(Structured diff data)
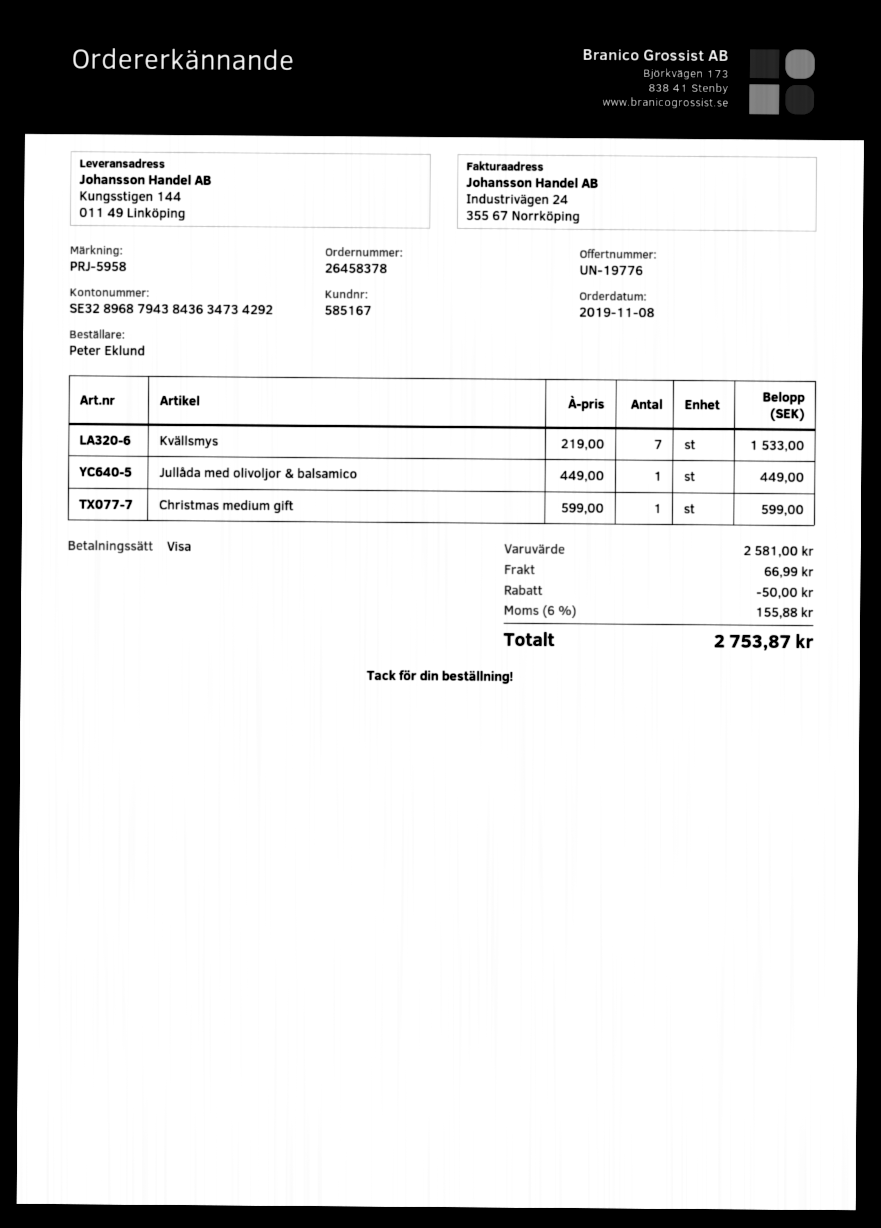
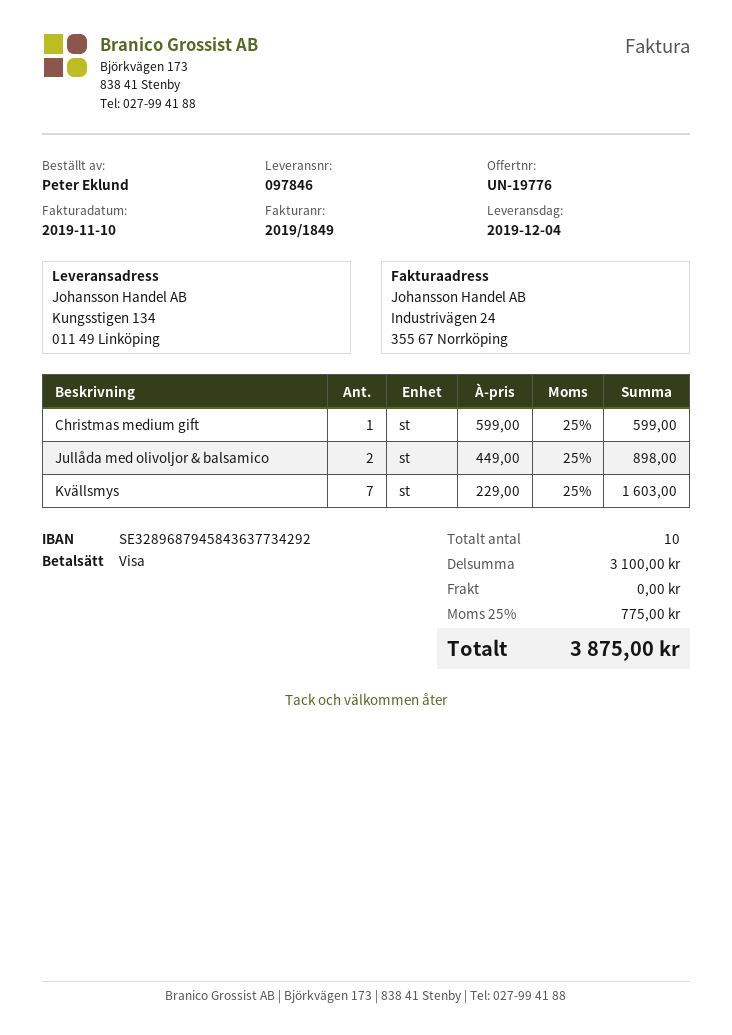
bank account: SE3289687943843634734292 -> SE3289687945843637734292
ship to: Kungsstigen 144, 011 49 Linköping -> Kungsstigen 134, 011 49 Linköping
Kvällsmys: 7 x 219.00 = 1533.00 -> 7 x 229.00 = 1603.00
Jullåda med olivoljor & balsamico: 1 x 449.00 = 449.00 -> 2 x 449.00 = 898.00
subtotal: 2581.00 -> 3100.00
discount: 50.00 -> none
shipping: 66.99 -> 0.00
tax: 6% = 155.88 -> 25% = 775.00
total: 2753.87 -> 3875.00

THE PROBLEM: The entries above are to be repeated in full, except for their pictures.

COMPLETED EXERCISE:
bank account: SE3289687943843634734292 -> SE3289687945843637734292
ship to: Kungsstigen 144, 011 49 Linköping -> Kungsstigen 134, 011 49 Linköping
Kvällsmys: 7 x 219.00 = 1533.00 -> 7 x 229.00 = 1603.00
Jullåda med olivoljor & balsamico: 1 x 449.00 = 449.00 -> 2 x 449.00 = 898.00
subtotal: 2581.00 -> 3100.00
discount: 50.00 -> none
shipping: 66.99 -> 0.00
tax: 6% = 155.88 -> 25% = 775.00
total: 2753.87 -> 3875.00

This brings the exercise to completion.